((

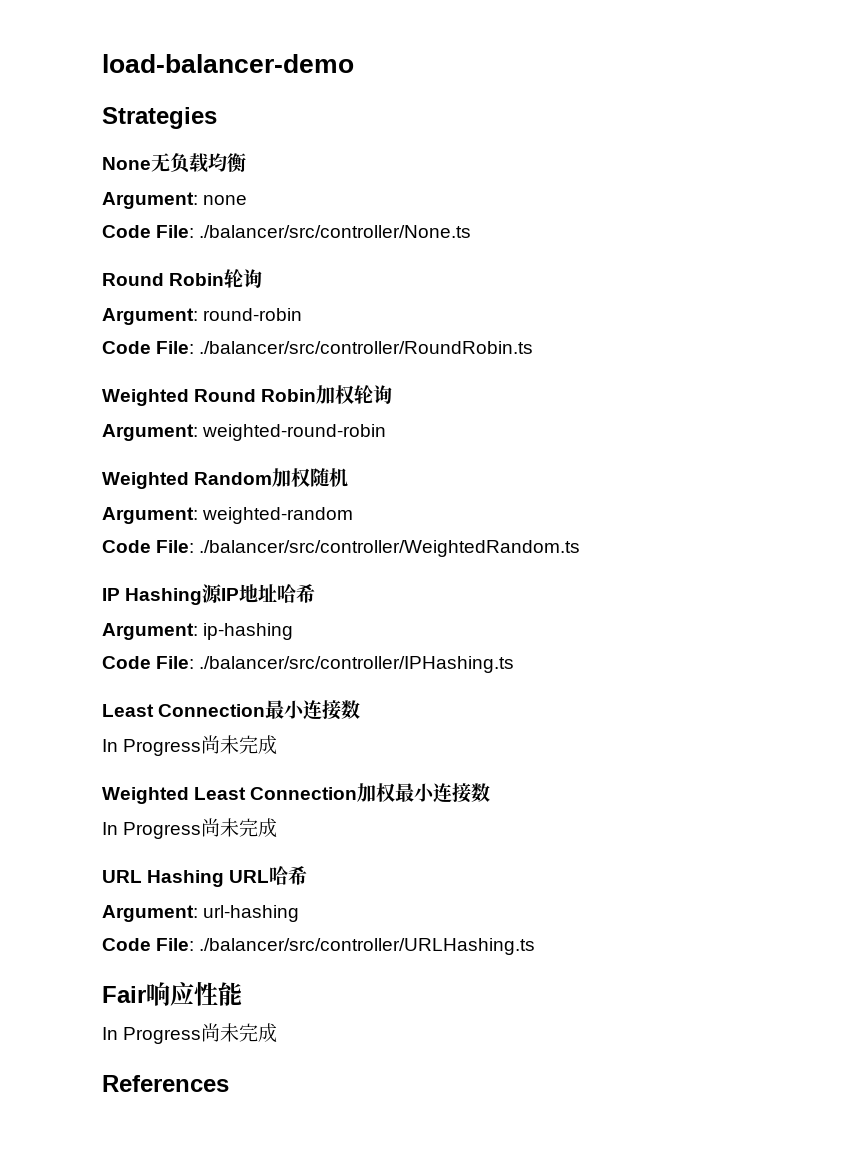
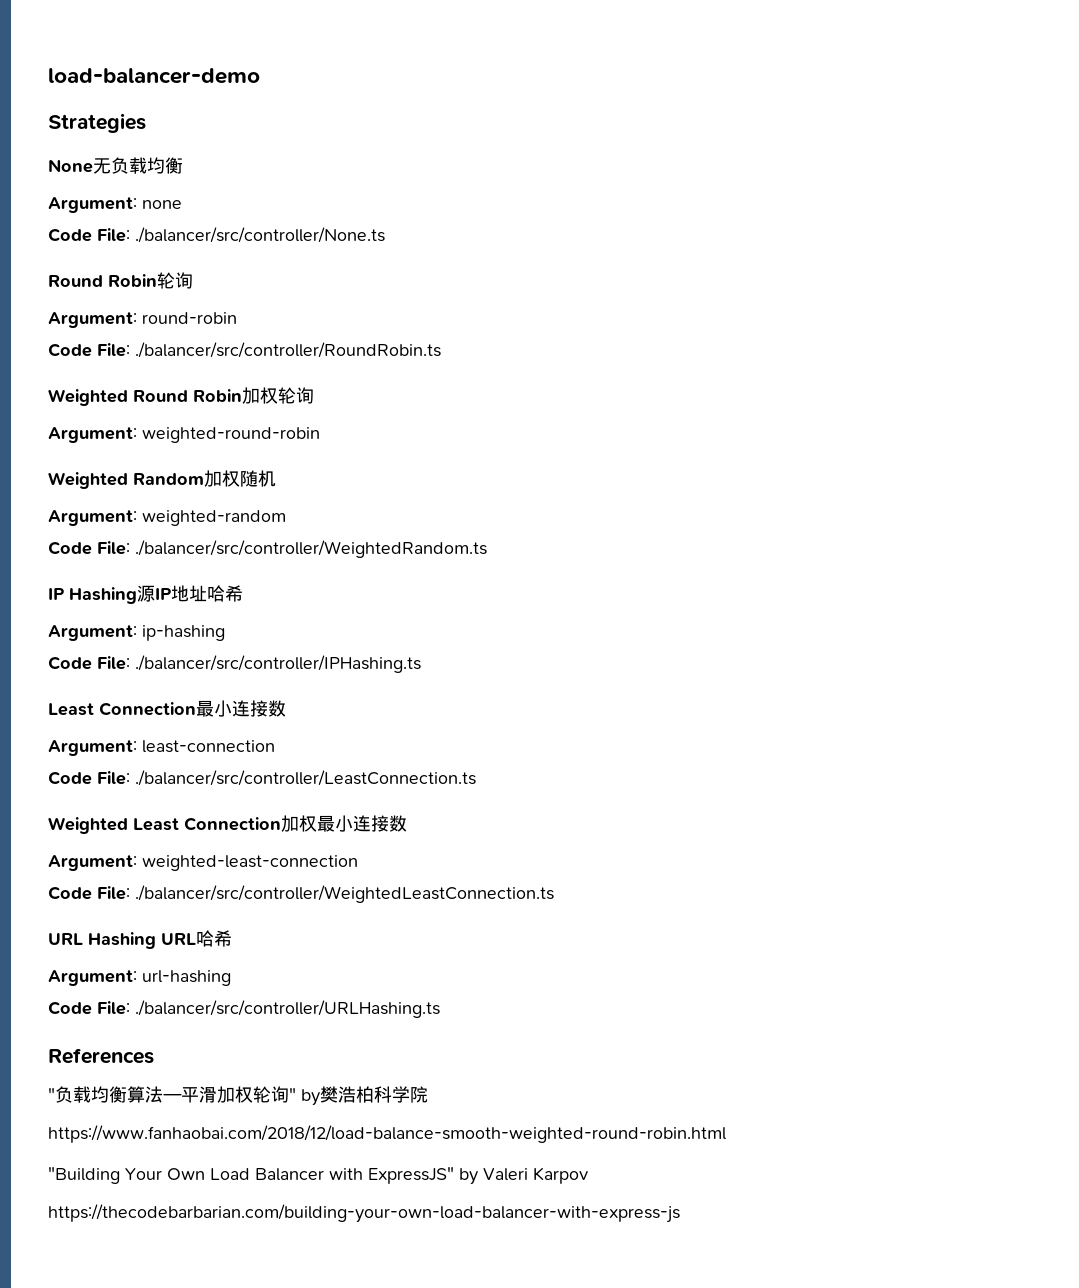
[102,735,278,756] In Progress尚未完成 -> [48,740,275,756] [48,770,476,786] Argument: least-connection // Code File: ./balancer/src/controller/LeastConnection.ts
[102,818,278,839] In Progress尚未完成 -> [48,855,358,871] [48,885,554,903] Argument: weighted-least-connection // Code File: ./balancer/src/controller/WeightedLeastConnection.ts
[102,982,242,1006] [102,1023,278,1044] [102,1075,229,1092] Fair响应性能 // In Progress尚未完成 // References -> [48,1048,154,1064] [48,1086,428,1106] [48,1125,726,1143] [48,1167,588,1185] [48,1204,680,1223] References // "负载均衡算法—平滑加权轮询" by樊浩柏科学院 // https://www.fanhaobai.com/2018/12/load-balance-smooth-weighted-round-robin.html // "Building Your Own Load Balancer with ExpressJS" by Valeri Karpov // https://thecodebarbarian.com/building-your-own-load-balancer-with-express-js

))
((

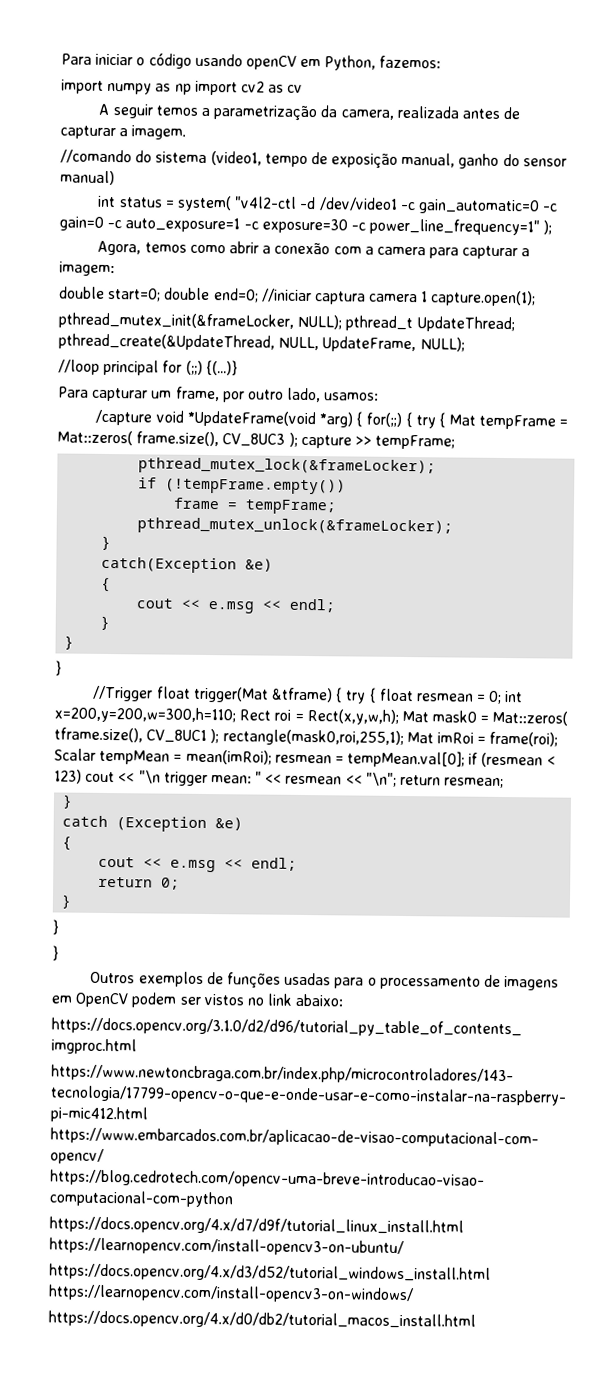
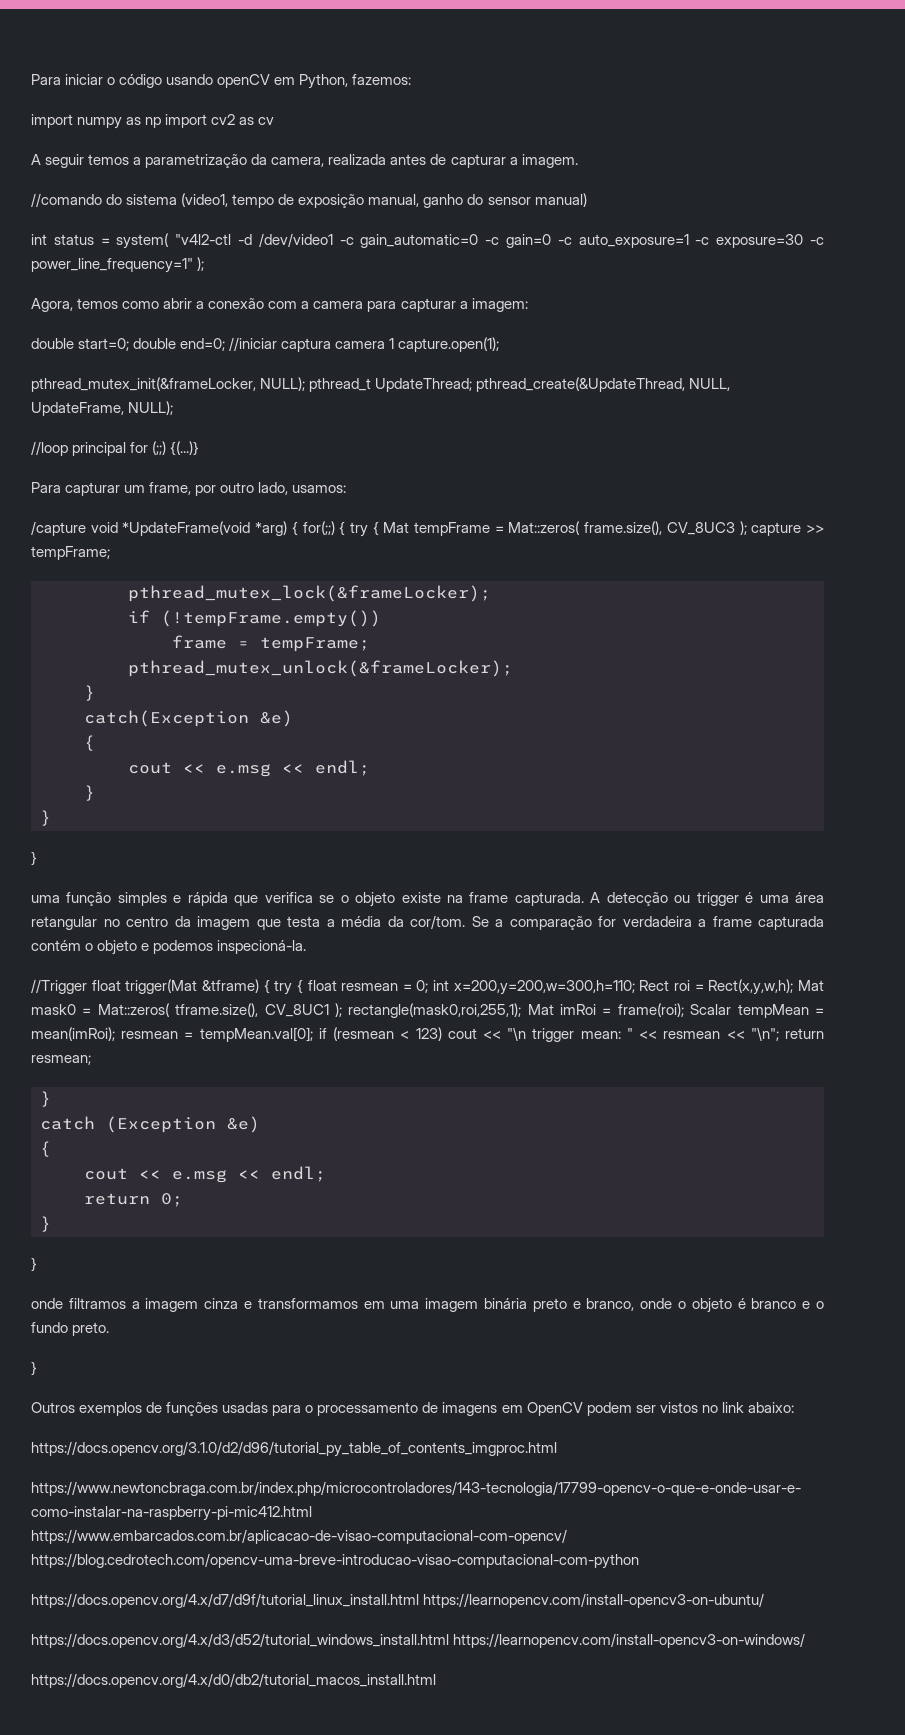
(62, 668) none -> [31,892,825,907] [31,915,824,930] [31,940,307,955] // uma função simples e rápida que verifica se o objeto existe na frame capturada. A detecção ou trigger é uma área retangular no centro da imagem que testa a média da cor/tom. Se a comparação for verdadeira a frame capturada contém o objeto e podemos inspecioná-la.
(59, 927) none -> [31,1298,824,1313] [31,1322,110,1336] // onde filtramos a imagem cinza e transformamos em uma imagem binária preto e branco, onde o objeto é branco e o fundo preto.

))

### Exercise objective:
Using the entries above, output exactly the lines between the line holding "(62, 668) none" and the line holding "(59, 927) none", end lines included, and nothing more.

### Your response:
(62, 668) none -> [31,892,825,907] [31,915,824,930] [31,940,307,955] // uma função simples e rápida que verifica se o objeto existe na frame capturada. A detecção ou trigger é uma área retangular no centro da imagem que testa a média da cor/tom. Se a comparação for verdadeira a frame capturada contém o objeto e podemos inspecioná-la.
(59, 927) none -> [31,1298,824,1313] [31,1322,110,1336] // onde filtramos a imagem cinza e transformamos em uma imagem binária preto e branco, onde o objeto é branco e o fundo preto.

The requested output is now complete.